Friday, October 24, 2008

# 3

Kegelapan itu perlahan memudar. Dan sedetik kemudian, cahaya terang yang menyilaukan menembus penglihatan. Membuat dahiku berkerut dan mataku pun ikut berkedut.

"Apa aku sudah mati?" tanyaku lirih.

"Kamu masih hidup, Al."

Terdengar suara menggema dari sampingku. Dengan sisa kekuatan yang ada, aku menggerakkan kepalaku. Menoleh ke kanan, tempat dimana sosok itu menatapku ragu.

"Ma...lika?"

Dia mengangguk kaku. Sambil membelai pipiku dengan jemarinya yang terasa dingin, dia kembali 'bicara'. Tapi bukan mengeluarkan suara dari celah bibir seperti aku, dia mengeluarkan suara entah dari mana. Karena di hadapanku, bibir itu tetap rapat membeku seperti biasa.

"Kamu masih di duniamu, Al.
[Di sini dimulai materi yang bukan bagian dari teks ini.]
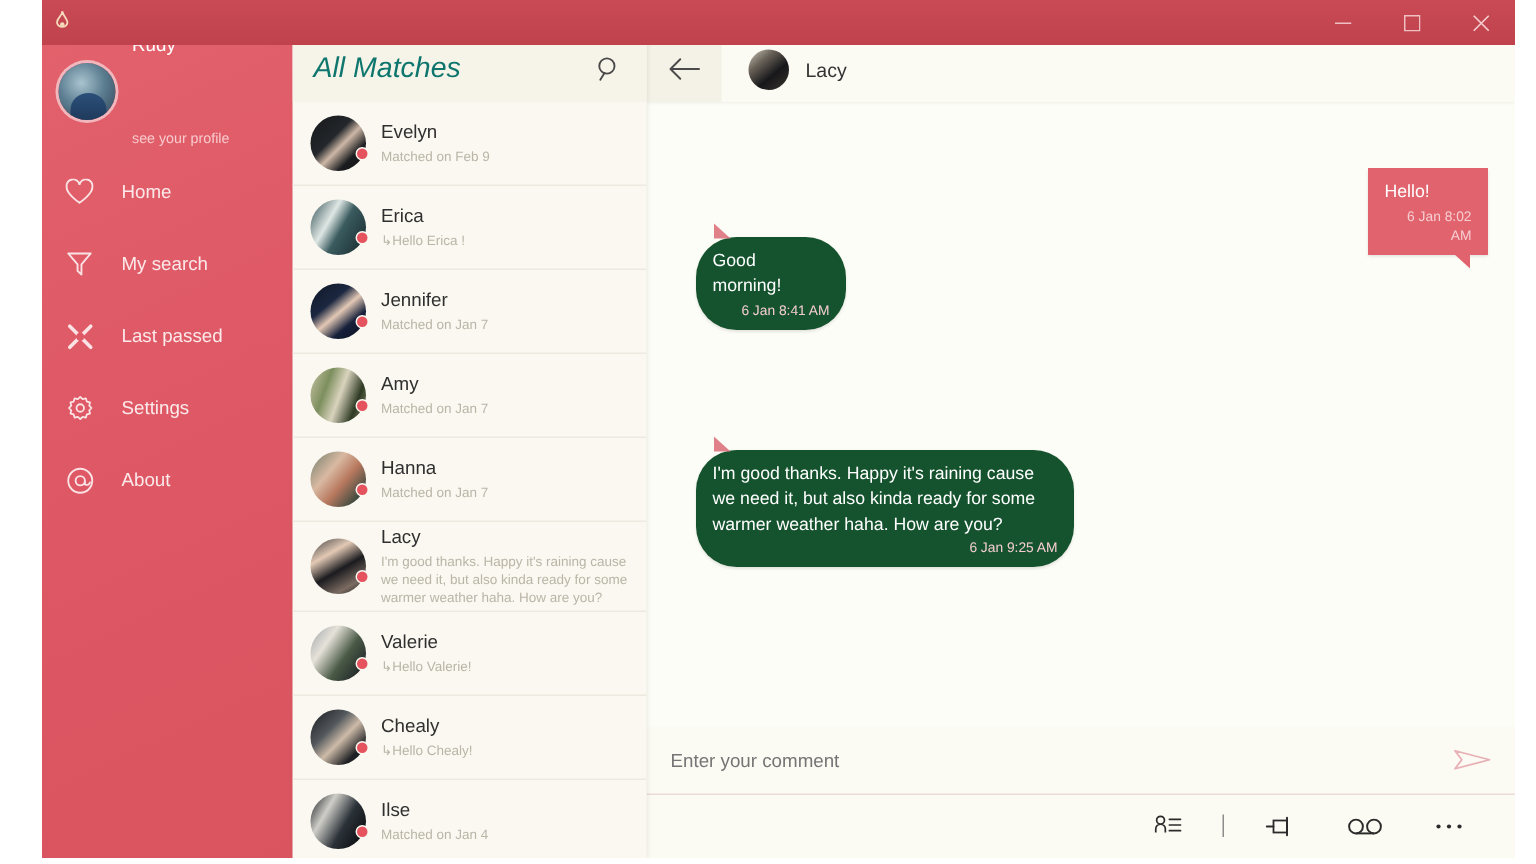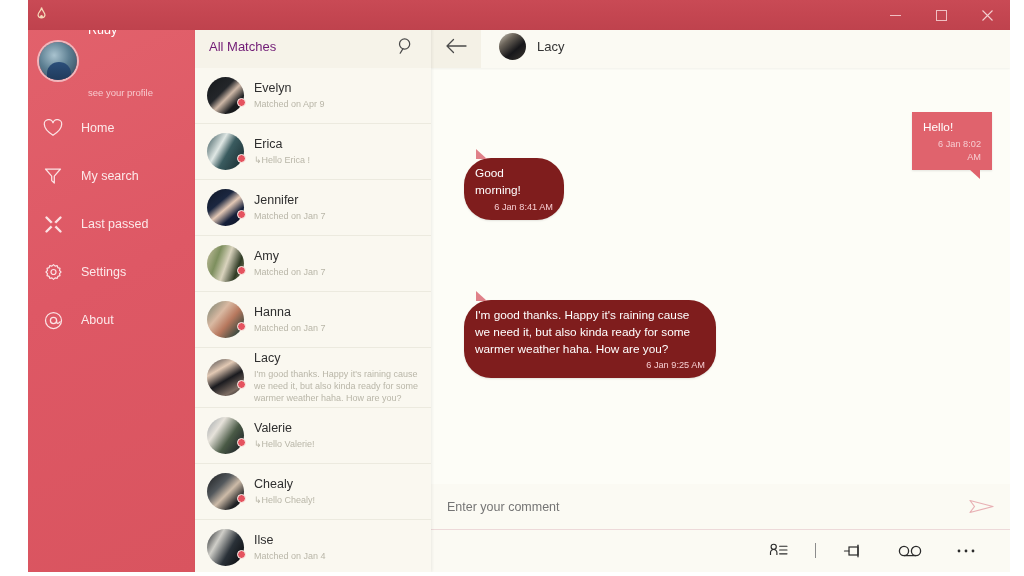--- a/index.html
+++ b/index.html
@@ -88,7 +88,7 @@
     height:44px; display:flex; align-items:center; justify-content:space-between;
     padding:0 16px 0 14px; background:#f6f3e9;
   }
-  .matches-title { font-size:13px; color:#701a75; }
+  .matches-title { font-size:19px; color:#0f766e;font-style:italic; }
   .search-ico { color:#4a4a4a; display:flex; }
 
   .match-row {

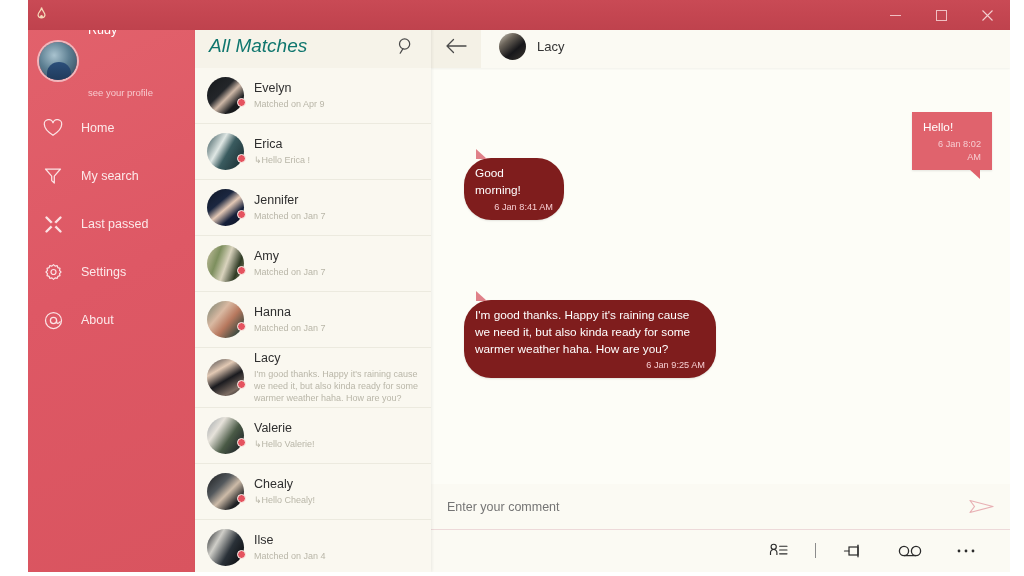--- a/index.html
+++ b/index.html
@@ -308,7 +308,7 @@
           </div>
         <div class="m-txt">
           <div class="m-name">Evelyn</div>
-          <div class="m-sub">Matched on Apr 9</div>
+          <div class="m-sub">Matched on Feb 9</div>
         </div>
       </div>
 

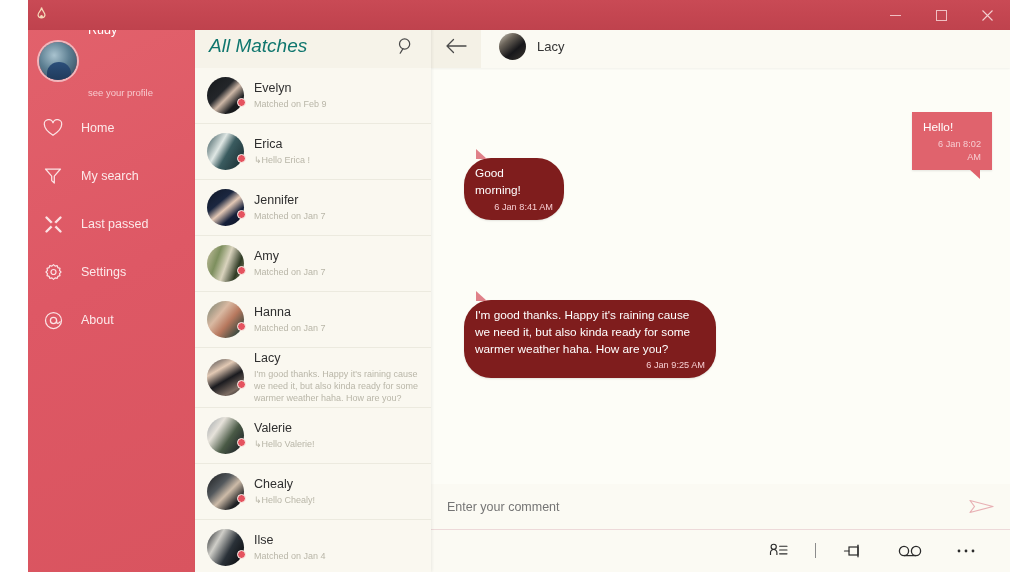--- a/index.html
+++ b/index.html
@@ -150,7 +150,7 @@
   }
   .bubble .time { display:block; text-align:right; font-size:9.2px; color:#f6cdd1; margin-top:2px; }
   .bubble.right { background:#e0636d;margin-top:16px; }
-  .bubble.left  { background:#7f1d1d;border-radius:27px; }
+  .bubble.left  { background:#14532d;border-radius:27px; }
   
   .bubble.right::after{
     content:""; position:absolute; right:12px; bottom:-9px;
Masih di kamarmu... Tidur di tempat tidurmu."

Aku menatap sekeliling.

Benar, ini kamarku. Aku ingat dengan empat sisi dinding yang berwarna ungu, juga adanya frame lucu berbentuk bintang yang memajang fotoku. Tapi, siapa itu? Kenapa mereka berkumpul di sudut kamar begitu?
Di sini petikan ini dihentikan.